"Dasar pengemis najis! Cuih!"
Ludah adalah makanan sehari-hariku, kesana kemari aku dimaki dan diludahi bak binatang jalang yang penuh dosa. Sumpah serapah selalu keluar dari setiap mulut manusia yang biasa melihatku mondar-mandir setiap hari. Kenapa aku masih bertahan? Entahlah, sepertinya diri ini telah terbiasa memakan semua sampah sisa pembuangan makhluk yang bernama manusia yang terkadang mereka lebih hina dari anjing yang sering kutemui mengais sisa-sisa dari tempat pembuangan.
Tepat sang surya berada pada titik puncak sebuah kepanasan yang menusuk begitu menyakitkan kedalam kepala, yang sering dikatakan neraka sedang bocor, aku menepi dari keramaian dan berteduh dibawah sebuah pohon besar nan rindang yang tak jauh dari jalan dan masih dilalui banyak makhluk materialis. Dari sini aku bisa mengamati berbagai macam manusia gila harta yang begitu mencintai hal-hal duniawi yang membuat jiwanya kosong. Kau tahu mainan robot murahan yang dijual di lapak-lapak mainan pinggir jalan? Ya, seperti itulah mereka, bergerak dan bekerja dengan rutinitas yang itu-itu saja lalu panik ketika baterainya habis dan berhenti mendapatkan uang.

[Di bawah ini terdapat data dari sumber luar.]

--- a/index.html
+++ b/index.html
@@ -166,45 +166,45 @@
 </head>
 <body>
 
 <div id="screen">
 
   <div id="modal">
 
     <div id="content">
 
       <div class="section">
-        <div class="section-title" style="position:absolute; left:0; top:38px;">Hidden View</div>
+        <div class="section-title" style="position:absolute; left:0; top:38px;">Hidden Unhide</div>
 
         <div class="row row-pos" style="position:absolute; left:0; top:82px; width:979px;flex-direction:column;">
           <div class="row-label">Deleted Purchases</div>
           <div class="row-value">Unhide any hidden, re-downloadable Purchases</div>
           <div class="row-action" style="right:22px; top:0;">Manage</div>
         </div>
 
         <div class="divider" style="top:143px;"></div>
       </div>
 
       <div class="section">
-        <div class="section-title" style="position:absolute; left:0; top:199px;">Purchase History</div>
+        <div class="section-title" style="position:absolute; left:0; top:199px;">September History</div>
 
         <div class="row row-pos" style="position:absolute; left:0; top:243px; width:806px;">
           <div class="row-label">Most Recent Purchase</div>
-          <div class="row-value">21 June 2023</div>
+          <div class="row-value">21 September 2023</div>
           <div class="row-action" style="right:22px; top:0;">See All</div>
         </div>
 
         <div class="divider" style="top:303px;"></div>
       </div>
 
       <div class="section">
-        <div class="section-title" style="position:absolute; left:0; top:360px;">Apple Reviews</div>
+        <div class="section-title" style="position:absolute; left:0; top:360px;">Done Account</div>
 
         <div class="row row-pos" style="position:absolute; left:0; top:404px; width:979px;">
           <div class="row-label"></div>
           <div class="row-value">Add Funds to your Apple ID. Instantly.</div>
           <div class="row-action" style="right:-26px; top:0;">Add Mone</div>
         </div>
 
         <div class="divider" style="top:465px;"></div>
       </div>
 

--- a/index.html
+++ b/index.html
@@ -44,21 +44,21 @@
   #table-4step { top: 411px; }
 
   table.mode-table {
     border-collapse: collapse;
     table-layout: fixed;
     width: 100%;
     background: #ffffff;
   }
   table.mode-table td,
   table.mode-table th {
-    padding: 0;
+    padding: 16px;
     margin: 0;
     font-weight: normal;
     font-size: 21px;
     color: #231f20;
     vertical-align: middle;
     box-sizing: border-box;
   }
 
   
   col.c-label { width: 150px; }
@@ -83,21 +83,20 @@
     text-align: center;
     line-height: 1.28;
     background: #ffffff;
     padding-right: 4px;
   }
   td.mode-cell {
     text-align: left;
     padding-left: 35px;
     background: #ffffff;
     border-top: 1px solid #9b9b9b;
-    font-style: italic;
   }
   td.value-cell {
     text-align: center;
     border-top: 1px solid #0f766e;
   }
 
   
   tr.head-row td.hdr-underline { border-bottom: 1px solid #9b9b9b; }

Kau tanya aku? Ya, mungkin aku lebih hina dari mereka dengan mengais sisa-sisa yang mereka buang atau merengek untuk diberi sedikit dari apa yang tersimpan di kantong mereka. Aku pun sudah kenyang dengan hinaan-hinaan yang terlempar, jadi sia-sia saja kau menghina atau mengaggapku lebih hina, tak akan merubah hidupku. Aku hidup dengan menikmati semua pertunjukkan ini, mereka semua lucu sekaligus menyedihkan, pun aku juga sering menertawakan hidup mereka yang begitu membosankan sambil melihat tingkah mereka ketika kehabisan "baterai" atau sedang mengalami kesusahan.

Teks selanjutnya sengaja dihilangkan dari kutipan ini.